Si je veux m'en tirer, il me faut de la volonté. Ce n'est pas en me cloîtrant dans une pièce désertique qu'on fera de moi une ex-boulimique. Ce n'est pas en me coupant les mains ni en éloignant la bouffe de moi que je trouverai le bonheur, ni en m'expatriant sur une île, mais en soignant ma tête pour avoir un autre rapport au monde, pour vivre parmi les autres, appartenir à mon époque, suivre le flux de la vie sans être terrorisée, vivre dans le monde tel qu'il se présente, avec ses exigences, ses commerces et boulangeries. Donc, je dois absolument admettre mes limites et solliciter une aide médicale et psychologique.
Je n'ai pas un sou. Que des restes du genre pain rassis, chocolat noir en promo chez Ed, spaghettis. En fouillant ma poubelle, je trouve des biscuits ramollis par les détritus. Je ressors quelques rescapés et les nettoie des cendres de cigarettes qui se sont incrustées dans la croûte. Ça pue un peu. Mais c'est comestible. Et ma vie? Elle ne pue pas, ma vie?
En fouillant davantage, je trouve une boîte de raviolis à moitié vide.
Ça doit faire trois jours que je n'ai pas descendu la poubelle. Tant mieux. Par terre, je fouille encore à la recherche de quelques autres immondices à avaler.
Entre déchets on se comprend.
Je tue mon angoisse an mangeant. Parce que, au moment où je gloutonne, mon cerveau disjoncte, mes pensées se noient dans l'incohérence.

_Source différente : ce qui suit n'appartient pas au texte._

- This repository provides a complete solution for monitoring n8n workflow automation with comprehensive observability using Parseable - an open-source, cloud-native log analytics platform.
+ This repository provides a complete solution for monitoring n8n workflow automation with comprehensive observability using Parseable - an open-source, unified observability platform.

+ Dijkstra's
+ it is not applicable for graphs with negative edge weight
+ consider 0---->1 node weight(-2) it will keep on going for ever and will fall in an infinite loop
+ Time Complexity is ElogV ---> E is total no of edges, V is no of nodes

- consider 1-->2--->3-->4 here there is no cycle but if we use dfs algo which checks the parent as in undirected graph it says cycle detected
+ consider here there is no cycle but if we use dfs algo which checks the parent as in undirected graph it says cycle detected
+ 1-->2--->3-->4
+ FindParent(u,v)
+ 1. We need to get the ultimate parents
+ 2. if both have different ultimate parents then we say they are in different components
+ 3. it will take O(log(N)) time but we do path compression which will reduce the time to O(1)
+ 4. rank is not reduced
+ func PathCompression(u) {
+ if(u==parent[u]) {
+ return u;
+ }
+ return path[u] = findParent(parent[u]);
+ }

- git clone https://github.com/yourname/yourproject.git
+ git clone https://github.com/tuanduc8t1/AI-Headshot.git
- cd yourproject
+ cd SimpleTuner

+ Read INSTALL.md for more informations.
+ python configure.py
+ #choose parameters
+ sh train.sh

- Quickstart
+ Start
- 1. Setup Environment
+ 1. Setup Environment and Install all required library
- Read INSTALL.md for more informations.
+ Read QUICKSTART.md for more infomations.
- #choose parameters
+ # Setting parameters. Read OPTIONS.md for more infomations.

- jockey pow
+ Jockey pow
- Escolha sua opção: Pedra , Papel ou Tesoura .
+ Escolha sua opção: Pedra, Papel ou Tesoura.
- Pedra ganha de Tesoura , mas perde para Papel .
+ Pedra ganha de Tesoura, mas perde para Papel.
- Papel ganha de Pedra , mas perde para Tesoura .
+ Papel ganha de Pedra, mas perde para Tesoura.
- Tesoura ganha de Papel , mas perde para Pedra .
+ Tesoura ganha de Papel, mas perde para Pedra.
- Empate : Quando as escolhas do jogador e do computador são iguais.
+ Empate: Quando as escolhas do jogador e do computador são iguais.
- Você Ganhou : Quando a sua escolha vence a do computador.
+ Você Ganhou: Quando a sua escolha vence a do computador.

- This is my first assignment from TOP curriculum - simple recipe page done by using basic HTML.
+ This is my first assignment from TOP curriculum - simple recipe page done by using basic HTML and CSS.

Je m'affole à la vue de ce calmant à ma portée. Je n'ai que deux mains, dix doigts, une bouche.
Je voudrais être un Martien pourvu de tuyaux sur tout le corps pour recevoir cette précieuse nourriture.
Quand je bouffe, je ne suis plus qu'un ventre, car je ne sais pas être moi en entier. Rien ne me résiste. Je suis toute-puissante. J'ai trouvé la solution qui empêche de grandir. Je m'adore et me déteste à la fois.
Sans mon pare-chocs boulimique, je suis à vif. Incapable d'endurer le quart des souffrances qu'avant j'encaissais sans broncher.